Die Plenarvorträge der Frauen- und Kinderärzt/inn/e/n Michaela Glöckler, Angelika Maaser, Karin Michael und Jan Vagedes sowie der Kleinkindpädagoginnen und Expertinnen der Frühförderung Claudia Grah-Wittich, Ina von Mackensen, Cristina Meinecke und Katherine Scharff wechselten mit 20 international zusammengesetzten Arbeitsgruppen ab.

Das Gespräch von Karin Michael und Georg Soldner zum Thema Impfungen und zur freien Entscheidung der Eltern, wann und wogegen sie ihre Kinder impfen lassen wollen, warf ein Licht darauf, wie vielfältig die dabei zu berücksichtigenden Aspekte sind und wie verschieden sie sich in den einzelnen Ländern der Welt darstellen.
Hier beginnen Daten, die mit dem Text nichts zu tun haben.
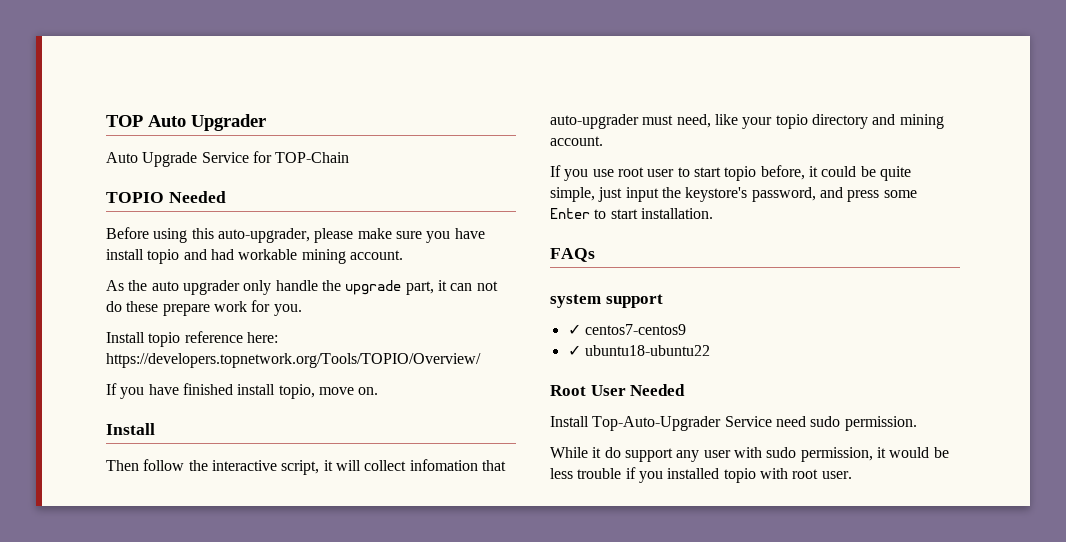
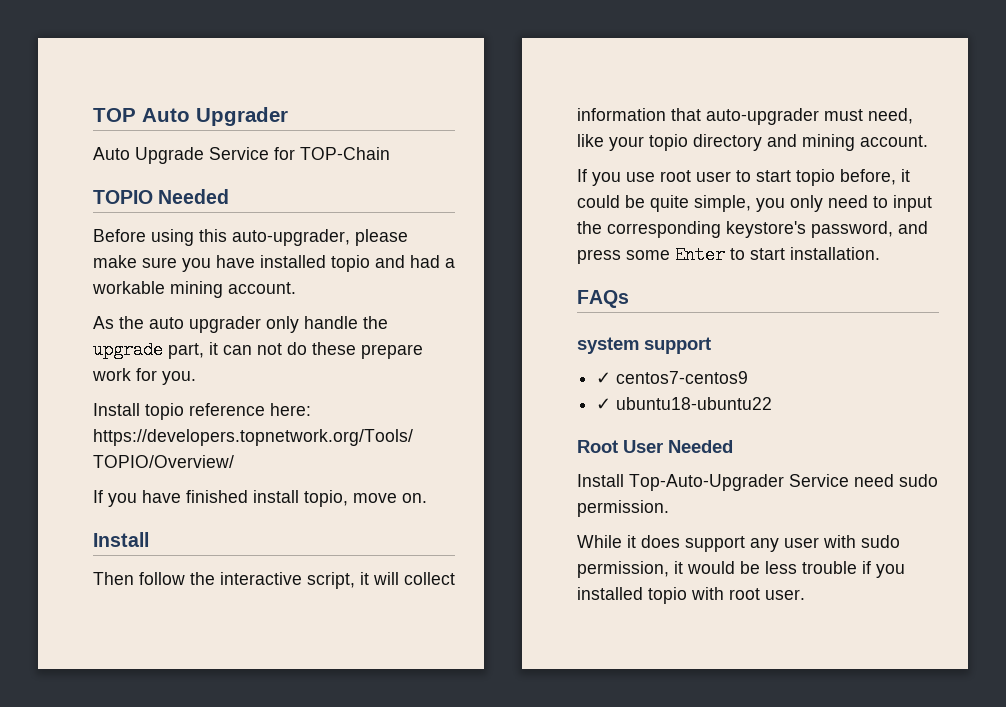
- Before using this auto-upgrader, please make sure you have install topio and had workable mining account.
+ Before using this auto-upgrader, please make sure you have installed topio and had a workable mining account.
- Then follow the interactive script, it will collect infomation that auto-upgrader must need, like your topio directory and mining account.
+ Then follow the interactive script, it will collect information that auto-upgrader must need, like your topio directory and mining account.
- If you use root user to start topio before, it could be quite simple, just input the keystore's password, and press some Enter to start installation.
+ If you use root user to start topio before, it could be quite simple, you only need to input the corresponding keystore's password, and press some Enter to start installation.
- While it do support any user with sudo permission, it would be less trouble if you installed topio with root user.
+ While it does support any user with sudo permission, it would be less trouble if you installed topio with root user.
Das Thema der Angst und Angstbewältigung stand im Mittelpunkt des von Stefan Schmidt-Troschke (Gesundheit aktiv, DE) geleiteten Podiums.

In sommerlich-abendlicher Wärme war auf der Terrasse die Freude zu erleben, sich am Goetheanum wieder direkt menschlich begegnen und gemeinsam neue Kraft und Impulse aus dieser Begegnung schöpfen zu können. Ein besonderes Erlebnis war die Aufführung des Goetheanum-Eurythmie-Ensembles zu Werken klassischer und zeitgenössischer Musik und Dichtung.

Öffentliches Engagement

Inhaltlich vorbereitet wurde diese Tagung von der interdisziplinären Arbeitsgruppe ‹Schwangerschaft, Geburt und frühe Kindheit› der Pädagogischen und Medizinischen Sektion. Sie hat zahlreiche Beiträge zu diesem Thema in Deutsch, Englisch und Spanisch publiziert (Anthromedics). Deren Arbeit wird weitergehen mit dem Impuls, sich in Verbindung mit dem Goetheanum sachlich, öffentlich und international für die Würde des Kindes zu engagieren.